Reading off and verifying the final cost
Once the minimum number of covering lines equals the matrix size, an optimal assignment of zeros exists. Choose zeros so that there is exactly one in each row and each column, starting with any row or column that contains a single zero to avoid clashes. Then, and this is the step students most often miss, compute the total cost by adding the corresponding entries from the original cost matrix, not the reduced zeros. Stating the assignment in words (which worker does which task) and the original-matrix total gives the marker both the solution and its verifiable cost.
Why this matters for the exams
Allocation questions reward a disciplined run through the Hungarian steps and a final cost read from the original matrix. Markers check the reductions, the line-covering test, and a valid one-to-one assignment. The problem is the matching counterpart to maximum flow and critical path analysis, completing the decision-mathematics toolkit of the Networks module.
Exam-style practice questions
Practice questions written in the style of VCAA exam questions on this dot point, with worked answer explainers. The year tag is the paper they imitate, not the source.
2023 VCAA1 marksFour employees are each assigned a different duty. The time taken, in minutes, is: Anthea (Duty 1 to 4) = 8, 7, 7, 8; Bob = 10, 8, 10, 9; Cho = 8, 9, 7, 10; Dario = 7, 7, 8, 9. The duties are allocated to minimise the total time taken. The minimum total time, in minutes, is A. 29 B. 30 C. 31 D. 32 E. 33Show worked answer →
This is a minimum-cost allocation. Use the Hungarian algorithm, or test sensible one-to-one assignments.
The optimal allocation is Anthea to Duty 2 (7), Bob to Duty 4 (9), Cho to Duty 3 (7) and Dario to Duty 1 (7).
total time = 7 + 9 + 7 + 7 = 30 minutes.
No other one-to-one assignment beats this, so the minimum total time is 30 minutes, option B.

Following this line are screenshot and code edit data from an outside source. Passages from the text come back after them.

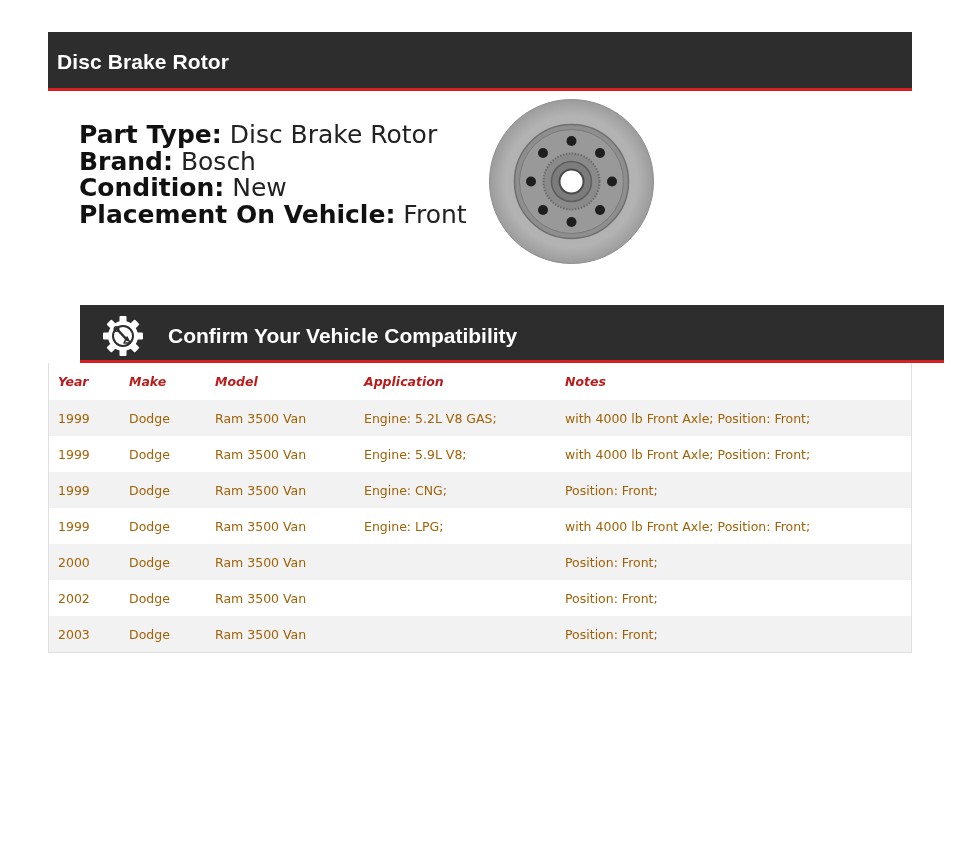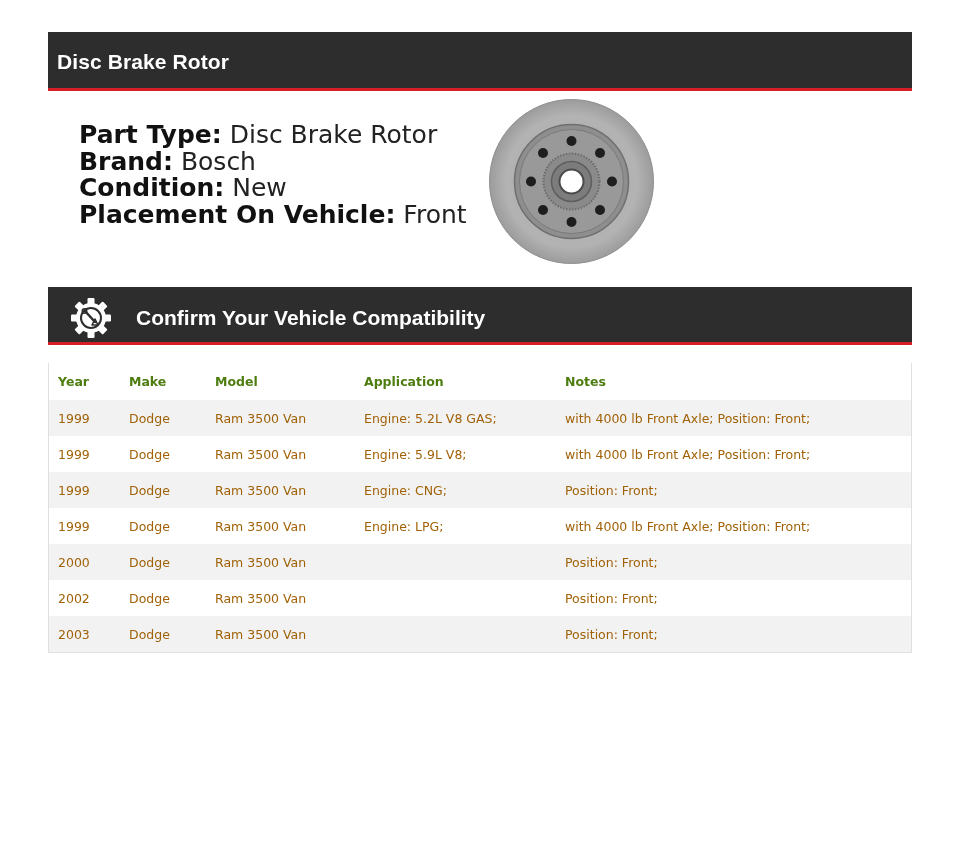--- a/index.html
+++ b/index.html
@@ -32,39 +32,39 @@
     #desc .spec {
       font-size: 25px; line-height: 26.5px; white-space: nowrap; margin-left: 7px;
     }
     #desc .spec b { font-weight: bold; }
     #desc .spec span.val { font-weight: normal; color: #222; }
 
     #product-image {
       position: absolute; left: 489px; top: 99px; width: 165px; height: 165px;
     }
 
-    #compat-bar { top: 287px; height: 58px; }
+    #compat-bar { top: 305px; height: 58px; margin-left: 32px; }
     #compat-bar .gear {
       position: absolute; left: 22px; top: 10px; width: 42px; height: 42px;
     }
     #compat-bar .bar-title {
       position: absolute; left: 88px; top: 19px; font-size: 21px;
     }
 
     #compat-table {
       position: absolute; left: 48px; top: 363px; width: 864px;
       border: 1px solid #e0e0e0; border-top: none; box-sizing: border-box;
       border-collapse: collapse;
     }
     table { border-collapse: collapse; width: 100%; }
     th, td {
       text-align: left; font-size: 12.5px; height: 36px; padding: 0;
       white-space: nowrap;
     }
-    th { font-weight: bold; color: #4d7c0f; height: 37px; }
+    th { font-weight: bold; color: #b91c1c; height: 37px; font-style: italic; }
     td { color: #a16207; }
     tr.row:nth-child(odd) td { background: #f2f2f2; }
     tr.row:nth-child(even) td { background: #ffffff; }
     .c-year { padding-left: 9px; width: 71px; }
     .c-make { width: 86px; margin-left: 32px; }
     .c-model { width: 149px; margin-top: 44px; }
     .c-app { width: 201px; }
   </style>
 </head>
 <body>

2025 VCAA1 marksThe cost, in dollars, for four contractors P, Q, R, S to complete work at four sites is: P (Site 1 to 4) = 15 400, 9600, 22 750, 18 300; Q = 14 500, 10 000, 25 000, 19 450; R = 21 000, 12 400, 29 300, 24 600; S = 19 438, 9000, 23 150, 18 000. Using the Hungarian algorithm, Martha first subtracts the minimum entry in each row from each element in that row, then, using this new table, subtracts the minimum entry in each column from each element in that column. Which one of the following tables correctly displays the results after these two steps are completed?Show worked answer →
Step 1, row reduction. Subtract each row's smallest cost. Row minimums are P 9600, Q 10 000, R 12 400, S 9000, giving rows P: 5800, 0, 13 150, 8700; Q: 4500, 0, 15 000, 9450; R: 8600, 0, 16 900, 12 200; S: 10 438, 0, 14 150, 9000.
Step 2, column reduction on that table. Column minimums are 4500, 0, 13 150, 8700.
The result is P: 1300, 0, 0, 0; Q: 0, 0, 1850, 750; R: 4100, 0, 3750, 3500; S: 5938, 0, 1000, 300, which matches option B.